The Policy document stores: policy_id UUID, name, version INT, language ENUM (rego, cedar, custom), policy_code TEXT, effective_from TIMESTAMP, status ENUM (draft, active, deprecated), and author_id. Only one version per policy is active at a time; the policy engine loads all active policies on startup and re-loads within 30 seconds of a status change.

The DataAssetClassification record links asset metadata to sensitivity labels: asset_id, column_ref (nullable), classification_tags LIST (PII, financial, health, confidential, public), classifier_source ENUM (model, manual, inherited), confidence FLOAT, and last_reviewed_at TIMESTAMP.

The AccessAuditLog table records every evaluated access request: log_id UUID, subject_id, resource_ref, action, decision ENUM (allow, deny, allow-with-mask), matched_policy_id, evaluated_at TIMESTAMP, and request_context JSON. Append-only; partitioned by date for efficient compliance queries.

Core Algorithms

Policy-as-Code Engine

Access policies are written in OPA Rego (or an equivalent declarative language) and compiled to bytecode at publish time.
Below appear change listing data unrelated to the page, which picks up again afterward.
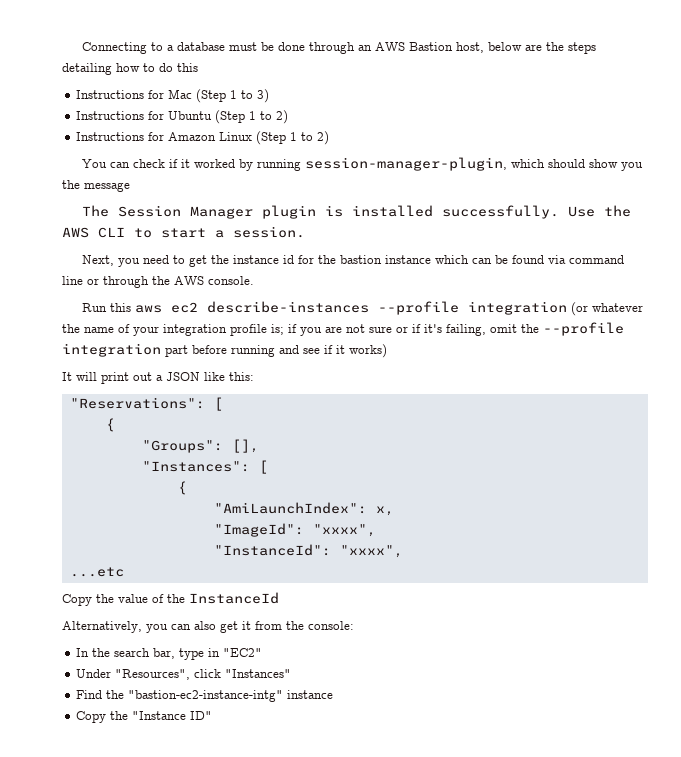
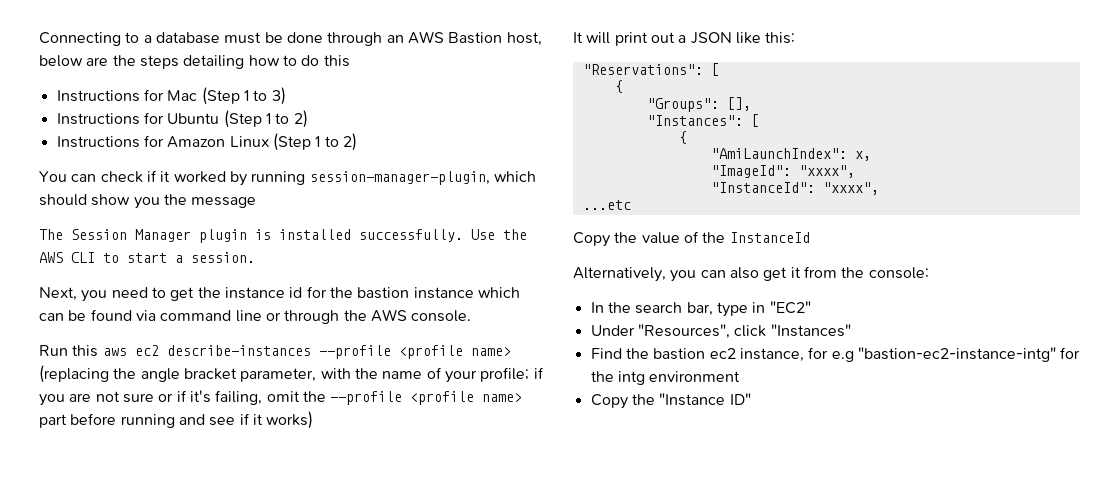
- Run this aws ec2 describe-instances --profile integration (or whatever the name of your integration profile is; if you are not sure or if it's failing, omit the --profile integration part before running and see if it works)
+ Run this aws ec2 describe-instances --profile <profile name> (replacing the angle bracket parameter, with the name of your profile; if you are not sure or if it's failing, omit the --profile <profile name> part before running and see if it works)
- Find the "bastion-ec2-instance-intg" instance
+ Find the bastion ec2 instance, for e.g "bastion-ec2-instance-intg" for the intg environment

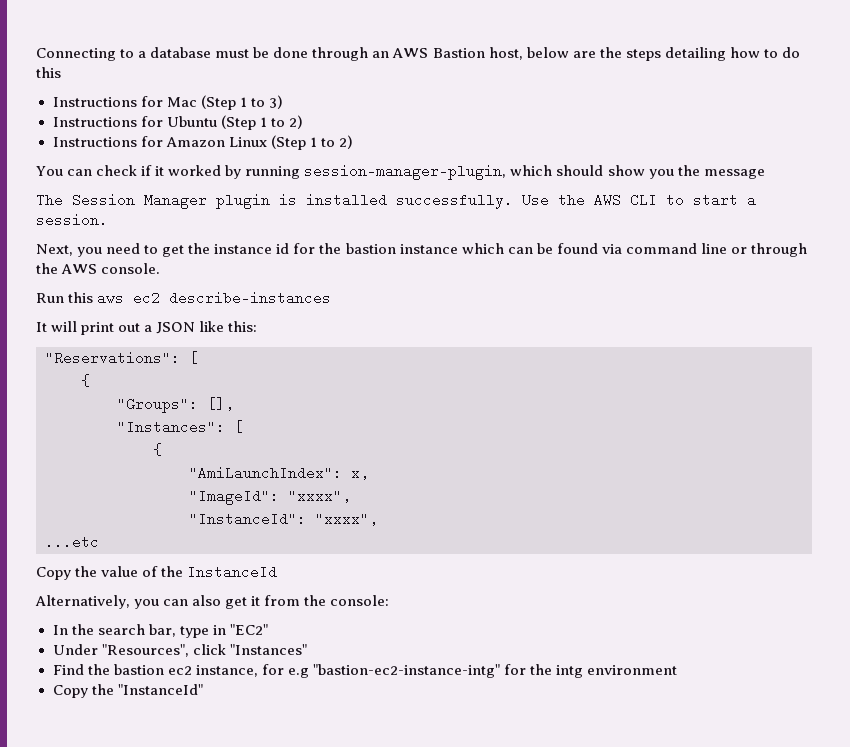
- Run this aws ec2 describe-instances --profile <profile name> (replacing the angle bracket parameter, with the name of your profile; if you are not sure or if it's failing, omit the --profile <profile name> part before running and see if it works)
+ Run this aws ec2 describe-instances
- Copy the "Instance ID"
+ Copy the "InstanceId"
The policy engine loads all active policies into an in-process bundle. On each access request, the engine evaluates the relevant policy set using the subject, resource, and environment attributes as input. Evaluation is purely functional and side-effect-free, enabling parallel evaluation across request threads. The compiled bundle is atomically swapped when new policies are published, with no request latency impact during the swap.

Attribute-Based Access Control

Subject attributes are fetched from an identity provider (cached in Redis with a 60-second TTL). Resource attributes are read from the Data Catalog (asset classification, owner, PII flags). Environmental attributes (time of day, access endpoint) are derived from the request context. The ABAC evaluation produces one of three decisions: allow, deny, or allow-with-mask (column masking for semi-sensitive access). Masking transforms (e.g., partial redaction of email, hash of SSN) are applied by a data-layer plugin at query execution time.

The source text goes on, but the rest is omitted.